In a randomized trial12 of doxycycline versus amoxicillin in the treatment of mucopurulent cervicitis patients were followed up for 3 months, and the effect of treatment was assessed by clinical (presence of endocervical mucopus, cervicitis severity score, and number of polymorphonuclear leukocytes on Gram-stained smears of endocervical secretions) and microbiologic criteria. Doxycycline and amoxicillin were equally effective for treating chlamydial and nonchlamydial cervicitis. However, endocervical mucopus was still present in 18% of the patients in both groups after 2 months, and in 23% of the doxycycline group and 33% of the amoxicillin group after 3 months of therapy. The cause of persistent/recurrent mucopus after antimicrobial treatment was not explained by relapse or reinfection with Chlamydia trachomatis, Neisseria gonorrhoeae, genital mycoplasmas, or Gardnerella vaginalis, but persistence was associated with the degree of cervical ectopy.

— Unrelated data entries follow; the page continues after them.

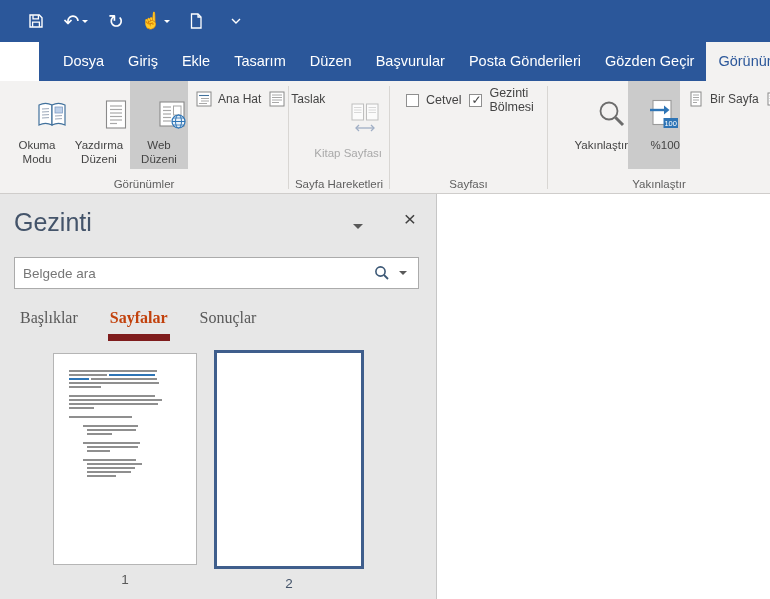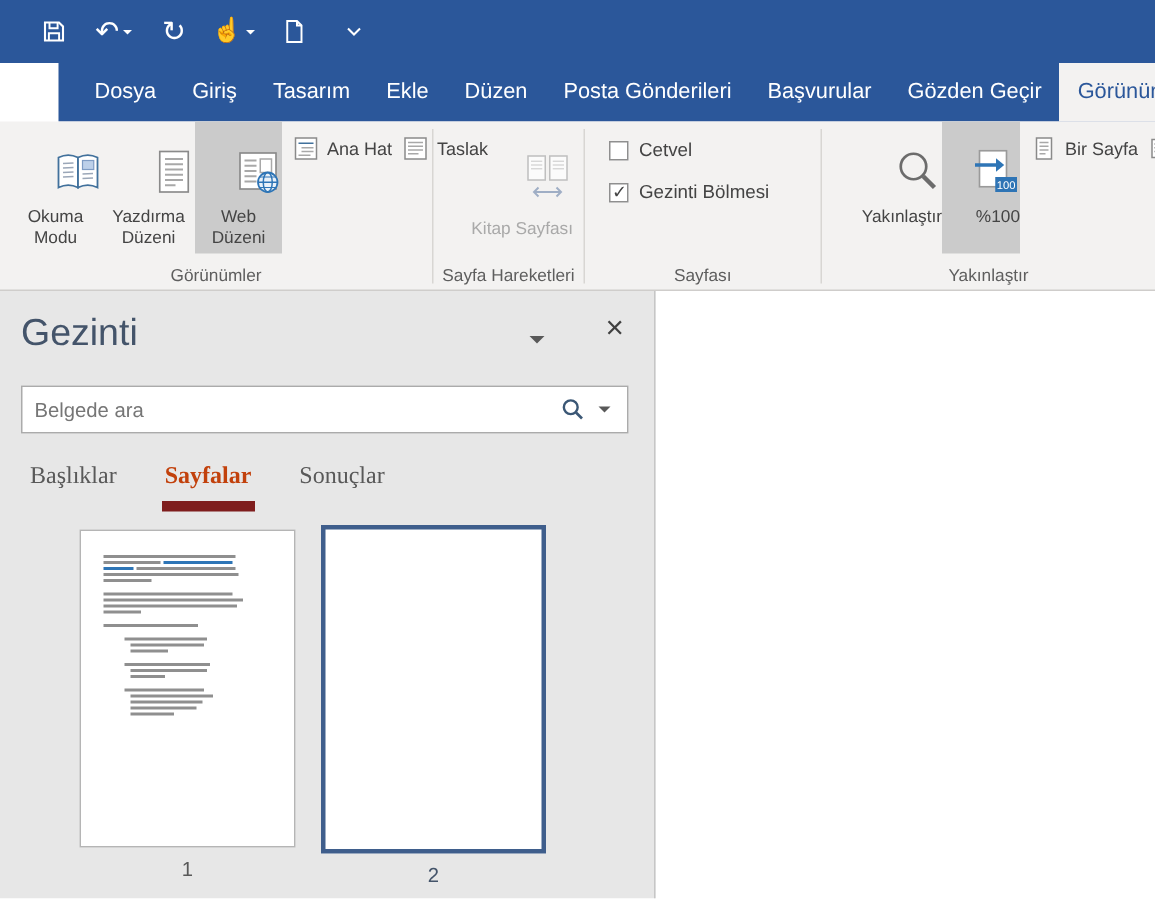--- a/index.html
+++ b/index.html
@@ -35,21 +35,21 @@
             height:88px; flex:none; }
   .bigbtn .iconbox { height:38px; display:flex; align-items:center; justify-content:center; }
   .bigbtn .lbl { font-size:11.5px; line-height:14px; color:#444; text-align:center; margin-top:4px; }
   .bigbtn.selected { background:#CBCBCB; }
   .bigbtn.disabled .lbl { color:#A9A9A9; }
 
   .smallcol { display:flex; padding-top:8px; gap:8px; flex:none; }
   .smallbtn { display:flex; align-items:center; gap:6px; font-size:12px; color:#444;
               height:20px; white-space:nowrap; }
 
-  .checkcol { display:flex; flex-direction:column; padding:9px 0 0 16px; gap:8px; }
+  .checkcol { display:flex; padding:9px 0 0 16px; gap:8px; }
   .checkrow { display:flex; align-items:center; gap:7px; font-size:12.5px; color:#444; height:20px; }
   .checkbox { width:13px; height:13px; background:#fff; border:1px solid #8F8F8F; position:relative; flex:none; }
   .checkbox.checked::after { content:"\2713"; position:absolute; top:-2px; left:1px; font-size:12px; color:#444; }
 
   
   .navpane { position:absolute; top:194px; left:0; width:437px; bottom:0; background:#E7E7E7;
              border-right:1px solid #C6C6C6; }
   .pane-title { position:absolute; top:14px; left:14px; font-size:25px; color:#44546A; }
   .pane-caret { position:absolute; top:24px; right:68px; width:20px; height:16px;
                 display:flex; align-items:center; justify-content:center; }
@@ -118,25 +118,25 @@
   <div class="qat-item">
     <svg width="14" height="12" viewBox="0 0 14 12">
       <path d="M3 4 L7 8 L11 4" fill="none" stroke="#fff" stroke-width="1.4"></path>
     </svg>
   </div>
 </div>
 
 <div class="tabrow">
   <div class="rtab">Dosya</div>
   <div class="rtab">Giriş</div>
+  <div class="rtab">Ekle</div>
   <div class="rtab">Tasarım</div>
-  <div class="rtab">Ekle</div>
   <div class="rtab">Düzen</div>
+  <div class="rtab">Başvurular</div>
   <div class="rtab">Posta Gönderileri</div>
-  <div class="rtab">Başvurular</div>
   <div class="rtab">Gözden Geçir</div>
   <div class="rtab active">Görünüm</div>
 </div>
 
 <div class="ribbon">
 
   <div class="rgroup" style="width:288px;">
     <div class="rgroup-body" style="padding-left:6px;">
       <div class="bigbtn" style="width:62px;">
         <div class="iconbox">

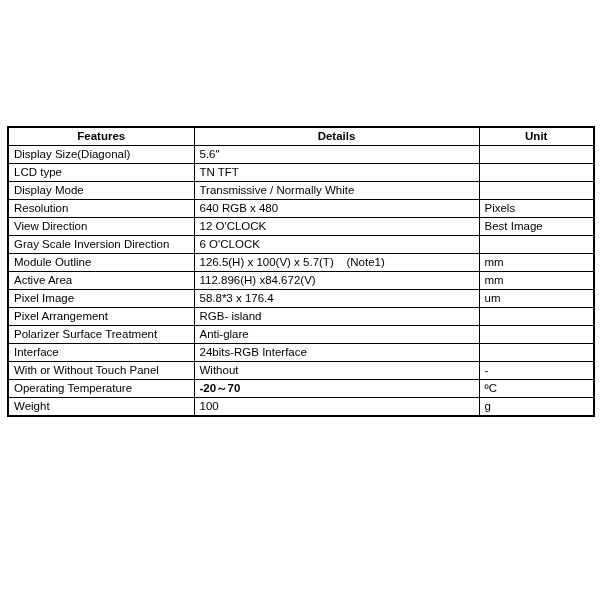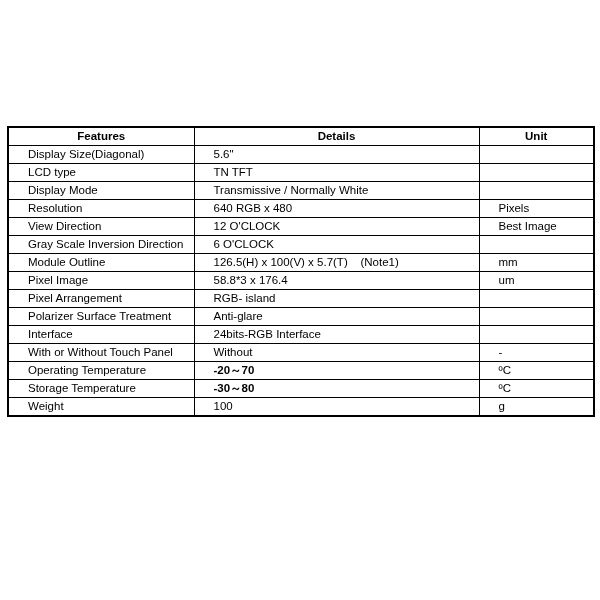--- a/index.html
+++ b/index.html
@@ -24,21 +24,21 @@
     border-collapse: collapse;
     table-layout: fixed;
     border: 2px solid #000000;
   }
   table.spec th,
   table.spec td {
     border: 1px solid #000000;
     font-size: 11.5px;
     line-height: 13px;
     height: 17px;
-    padding: 0 19px;
+    padding: 0 5px;
     white-space: pre;
     overflow: hidden;
     vertical-align: middle;
     color: #000000;
   }
   table.spec th {
     font-weight: bold;
     text-align: center;
     padding: 0 2px;
   }
@@ -94,20 +94,25 @@
           <td class="col-feature">Gray Scale Inversion Direction</td>
           <td class="col-details">6 O'CLOCK</td>
           <td class="col-unit"></td>
         </tr>
         <tr>
           <td class="col-feature">Module Outline</td>
           <td class="col-details">126.5(H) x 100(V) x 5.7(T)    (Note1)</td>
           <td class="col-unit">mm</td>
         </tr>
         <tr>
+          <td class="col-feature">Active Area</td>
+          <td class="col-details">112.896(H) x84.672(V)</td>
+          <td class="col-unit">mm</td>
+        </tr>
+        <tr>
           <td class="col-feature">Pixel Image</td>
           <td class="col-details">58.8*3 x 176.4</td>
           <td class="col-unit">um</td>
         </tr>
         <tr>
           <td class="col-feature">Pixel Arrangement</td>
           <td class="col-details">RGB- island</td>
           <td class="col-unit"></td>
         </tr>
         <tr>
@@ -124,24 +129,19 @@
           <td class="col-feature">With or Without Touch Panel</td>
           <td class="col-details">Without</td>
           <td class="col-unit">-</td>
         </tr>
         <tr>
           <td class="col-feature">Operating Temperature</td>
           <td class="col-details bold">-20～70</td>
           <td class="col-unit">ºC</td>
         </tr>
         <tr>
-          <td class="col-feature">Storage Temperature</td>
-          <td class="col-details bold">-30～80</td>
-          <td class="col-unit">ºC</td>
-        </tr>
-        <tr>
           <td class="col-feature">Weight</td>
           <td class="col-details">100</td>
           <td class="col-unit">g</td>
         </tr>
       </tbody>
   </table>
 </div>
 
 </body></html>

Respiratory tract infections
Doxycycline seems to be superior to amoxicillin in respiratory tract infections.
Clinical observational study13 found statistically significant better response in those patients with acute and acute-on-chronic bronchitis who were treated with doxycycline. It is possible that this may have been related to a local upsurge in mycoplasma infection at the time of the study.